Add or delete properties

When a bucket has just been created, there isn't any property. Users should add properties into this bucket. Later the properties can be modified and deleted accordingly.

Over the property mapping table, the left column of the work board, there is a two-level right-button popup menu. In current, there is only one menu item on the first level. It is named as:

  • Property: By moving the cursor over it the second level menu is expanded through which the user can create, edit and delete a property.

Add a new property

Through clicking menu item Property->Create, a new property is created and a dialog pops up in which the user can edit the attributes of this property. They are:

  • property name: Each property must be given a name which is a character string implying the semantics. The string should be made up of multiple English letters both in upper and lower cases. White spaces are permitted between the words. But the white spaces are replaced with underscores in the data and clue extraction instruction files and the result files because the name acts as a tag of one XML element in the instruction file and white spaces are not permitted for tags. It should be paid attention if you want to implement a software to manipulate the instruction files or the extraction results.
  • key: means the property being a key. Different from keys in relational databases, being a key here means the property must exist on the target page. There are two kinds of keys, Validation keys and Data keys. The first kind means the key attribute will be used to recognize target pages against the current data schema. Once the data snippet cannot be positioned on the target page the page is considered as not recognizable and the status of the SpiderClue record is changed to unknownschema and the thread of extracting data stops. The second type means the key attribute will be used to validate the extraction result so that the result will be discarded if no data snippet has been found for this property. The first is more strict and covers the second. If neither key is set, when no data snippet found on the target page, the value of this property is filled with a reserved word geometa_NAV
  • clue: means a clue to be extracted from the property: If the checkbox is ticked, a clue will be extracted in clue extraction phase by DataScraper over this property. For example, the property's value is an URL so that besides the URL value string is stored as the extracted data a new clue is created against this URL. After the checkbox has been ticked on this work board, an Info clue will be inserted on the Clue Editor work board.
  • url: means the property representing a URL value. If it does, the property will be manipulated specially, for example, the URL value is completed into an absolute path with protocol name, e.g. http, if it was originally a relative path to a Web resource. If one property has attribute clue the checkbox is ticked automatically.
  • block: means a fragment of HTML document instead of a HTML DOM node to be extracted: When an HTML fragment is being extracted MetaSeeker provide a filtering mechanism via which only specific types of DOM nodes in the fragment are extracted, for example, extracting all IMG elements and their attributes under a DIV element. How many types of blocks are supported is shown in book MetaStudio Senior User's Handbook#Property's attributes.
  • null: means the property being skipped. It means that the property with this attribute should be skipped during data extraction and should not appear in the extraction result files. This attribute is used in the scenario when there are multiple patterns for one single data schema and each of the patterns have different skipped properties.

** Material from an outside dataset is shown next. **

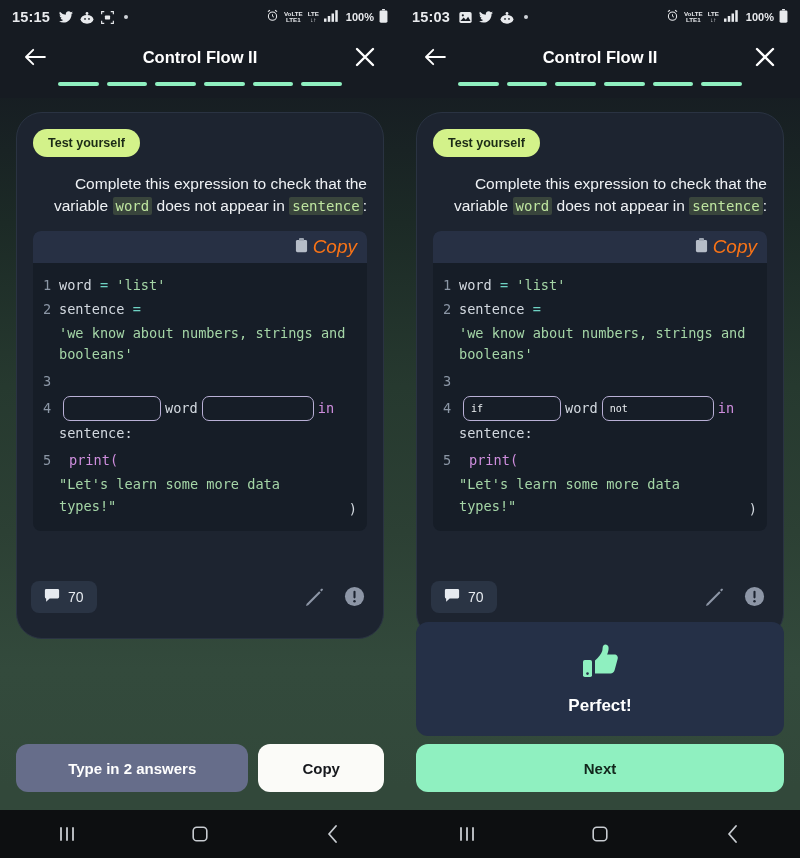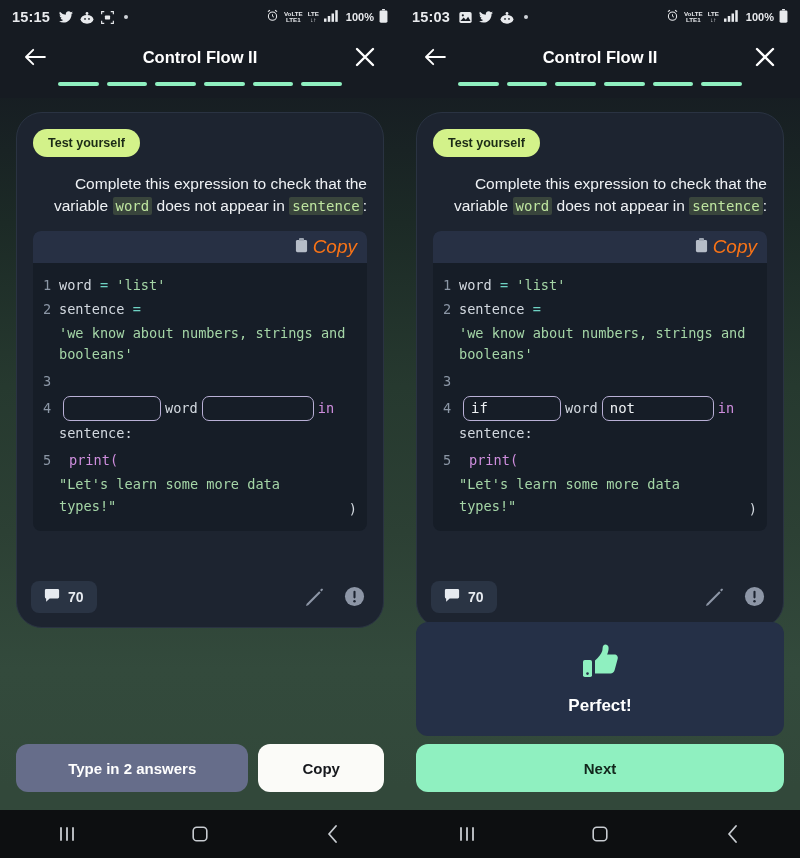"if" .blank-input { font-size: 14px -> 10px }
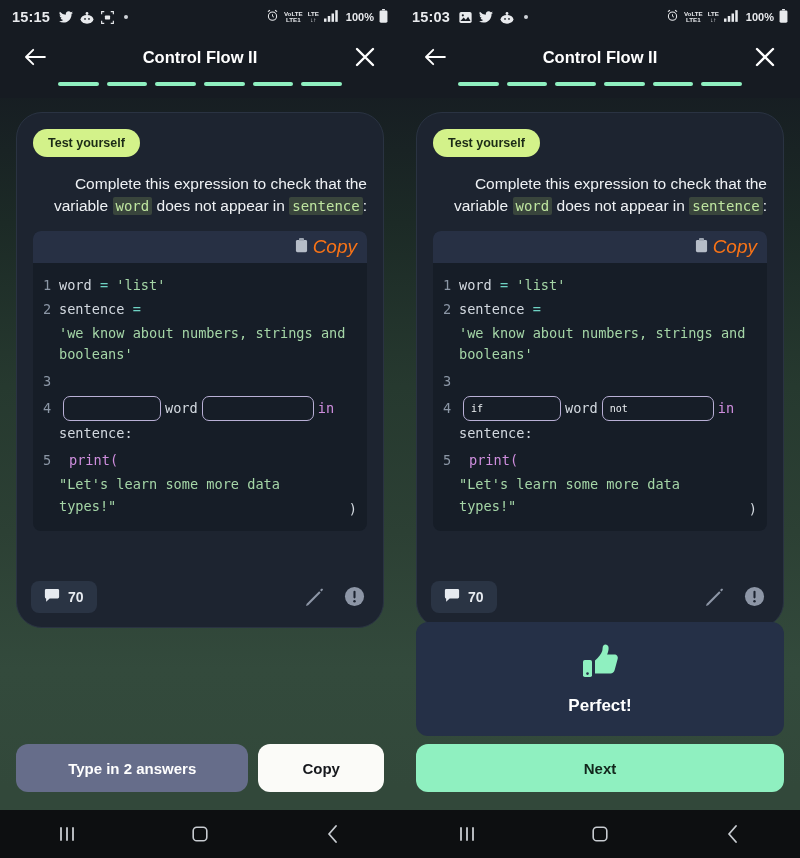"70" .card-foot { font-weight: bold -> none; padding: 10px 14px 14px -> 10px 14px 25px }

After editing the attributes of the property and pushing Save button, a new property row is appended to the end of the property mapping table. If a new property row wants to be inserted before another one, the later should be selected in advance by ticking the checkbox at the begining of the row.

When a property row initially created, the mapped to DOM node's serial number, the column named as node in the property mapping table, is void. The serial number is assigned during mapping a data snippets on the sample page to the property, which is described in chapter Map property.

Delete properties

Through selecting menu item Property->Delete, one or more property rows are deleted. Don't forget ticking the rows in advance otherwise nothing will be done.

Note: In one bucket, there must be at least one key property. Otherwise it will fail to preview instruction files or upload data schema onto MetaCamp server.



Exercises

Push the button newBckt and input bucket's name company.

Bucket's name appears in GEM and MAP instruction files as Bean's name.

Create the following properties and their attributes:

Property Name Key Clue Url Block Null
name Validation & Data No No No No
company page Validation & Data Yes Yes No No
introduction Validation & Data No No No No
business type No No No No No
register date No No No No No
register capital No No No No No
credit No No No No No